Are Muslims really converting like this ...?
#1
I wish I knew what to make of this. Whether the phenomenon is as important as the author suggests? Still, it's interesting ...

Link: https://www.davidwarrenonline.com/2017/1...-over-yet/



The future isn’t over yet

There is a large and growing defection, worldwide, of Muslims to the Christian religion. This we know from many sources; I’ve been aware of the phenomenon for more than twenty years. 

It does not make the news because it is not “newsworthy.” That is to say, it does not fit with anyone’s agenda in the West, and is anyway a dangerous story to cover, for subjects and journalists alike. 

Oddly enough, it gets most play in Islamic media, where “we are losing the battle of conversions” has become almost an obsession. 

By “worldwide” I mean in Europe and the Americas, in Asia and in Africa, and also throughout the Dar al-Islam. It is of great historical significance, for it has been practically a truism that Muslims don’t convert. “Death for apostasy” is only the beginning of the disincentives, built into any society in the process of Islamicization.

But times have changed, and through “globalization” and mass emigration, especially to Europe, opportunities for defecting have grown. Along with this have come huge incentives for abandoning Islam. We may thank the “Islamist” terrorists for providing most of them. 

We have, among lapsing Muslims themselves, a very human disgust with religious fanatics whose “outreach” consists of blowing people up in the largest possible numbers. The more they succeed in establishing their own authority within Islam, the more their natural targets (i.e. the “mystically” as opposed to “politically” religious) flee the religion.

Western missionary attempts to convert Muslims were a multi-generational, abject failure. They worked against the seed of the Christian religion within the Muslim world itself, associating it with something foreign and “imperialist.” While the missionary enterprise in sub-Saharan Africa was more successful, little was achieved there, either. 

It was when Africans themselves took up the cause, that the Christian religion began to spread like wildfire: from less than a million to hundreds of millions in a few brief generations. And as Muslim loyalists decry, this wave keeps pushing northwards.

Quote:This really does interest me - does anyone know more?

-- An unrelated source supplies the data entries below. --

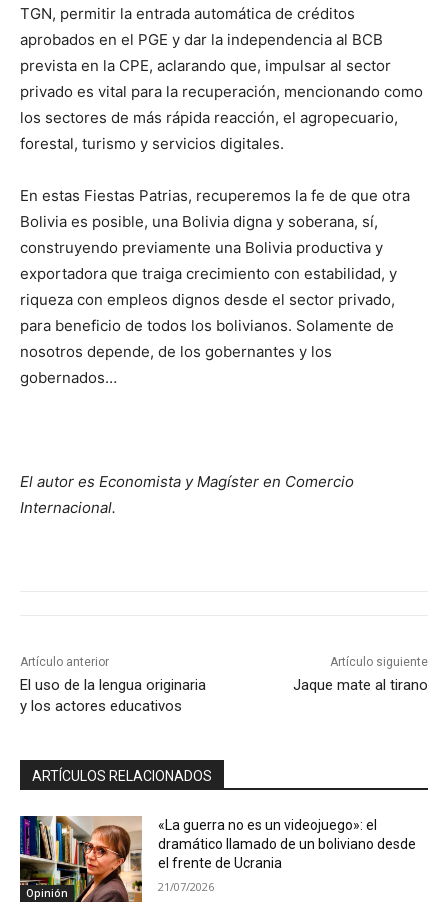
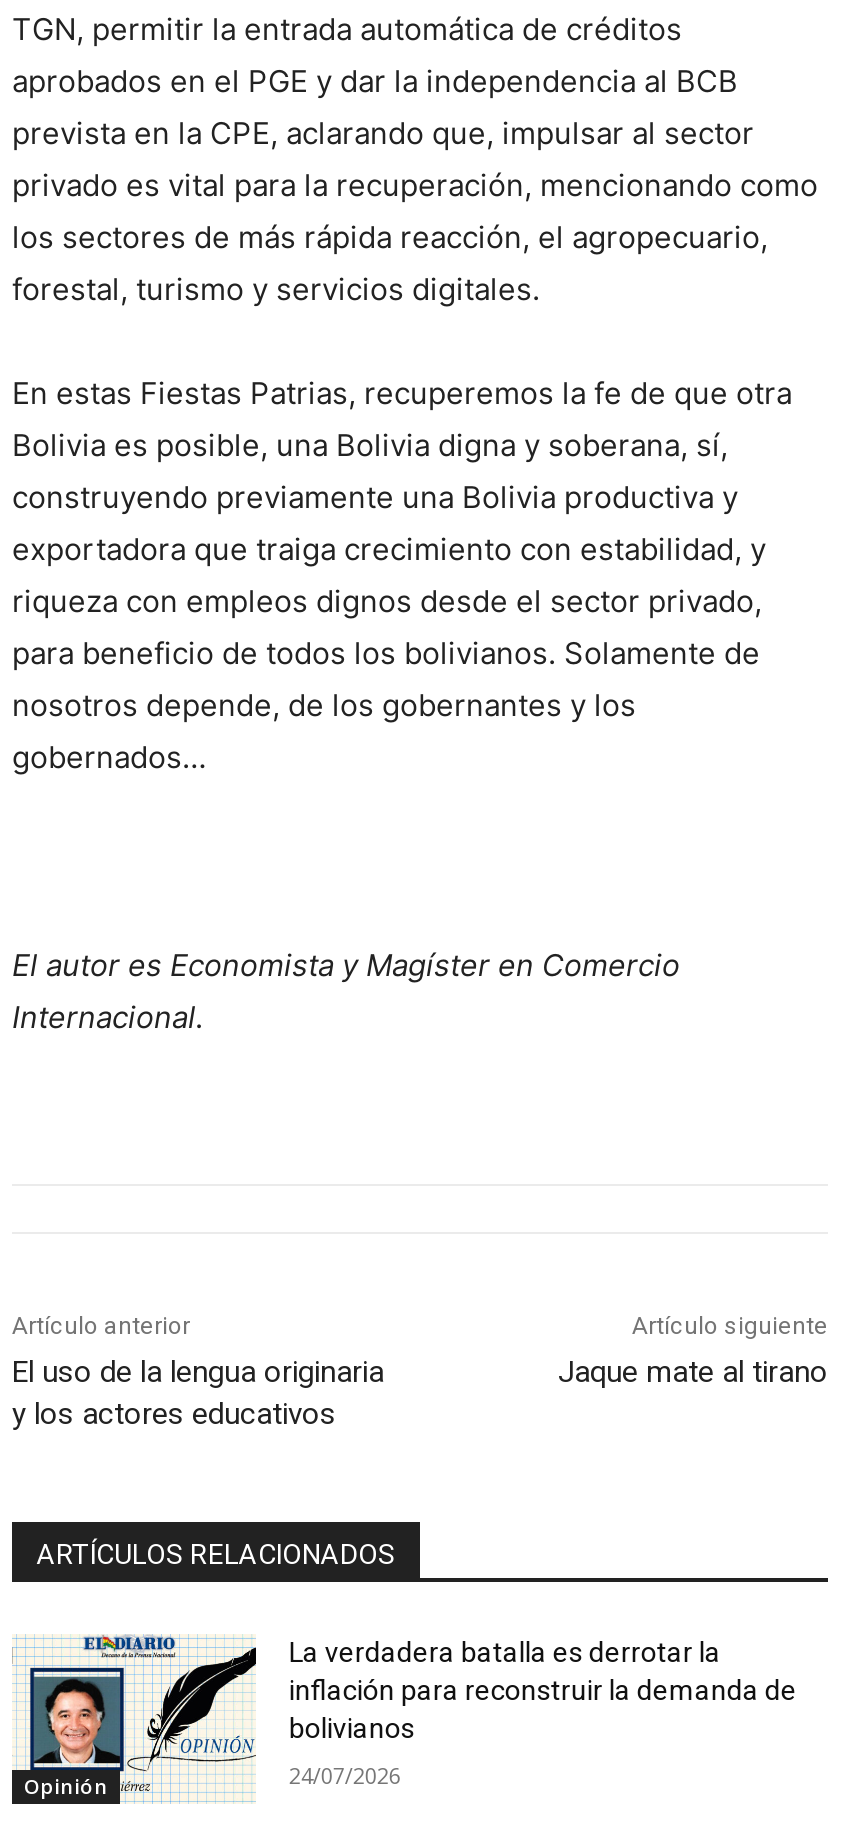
- [image]
- «La guerra no es un videojuego»: el
- dramático llamado de un boliviano desde
- el frente de Ucrania
+ [image]
+ La verdadera batalla es derrotar la
+ inflación para reconstruir la demanda de
+ bolivianos

- 21/07/2026
+ 24/07/2026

I make this comparison because it explains so much. Muslims, as immigrant Africans in Europe and America, are unimpressed with Western religious and family life. How could they have any respect for us? 

We have mostly abandoned both. Yet those of spiritual calling are drawn to the very Christian religion that we have rejected. It provides answers to questions that are still asked; it replies to the very objections that Islamic propagandists circulate. 

The chief passage is through Our Lady, “Mariam,” who points not to the later Prophet of the Hejaz, but to her own divine Son.

Oddly, a reader of Hilaire Belloc’s The Great Heresies (noted here) may see this by reading his arguments, backwards. For from its beginnings, Islam did actually provide an heretical parody of Judaeo-Christian beliefs. The more deeply spiritual one’s entry into Islam (through Sufism and other beleaguered strains), the closer one comes to the Christian depiction of an insuperable Divine Love.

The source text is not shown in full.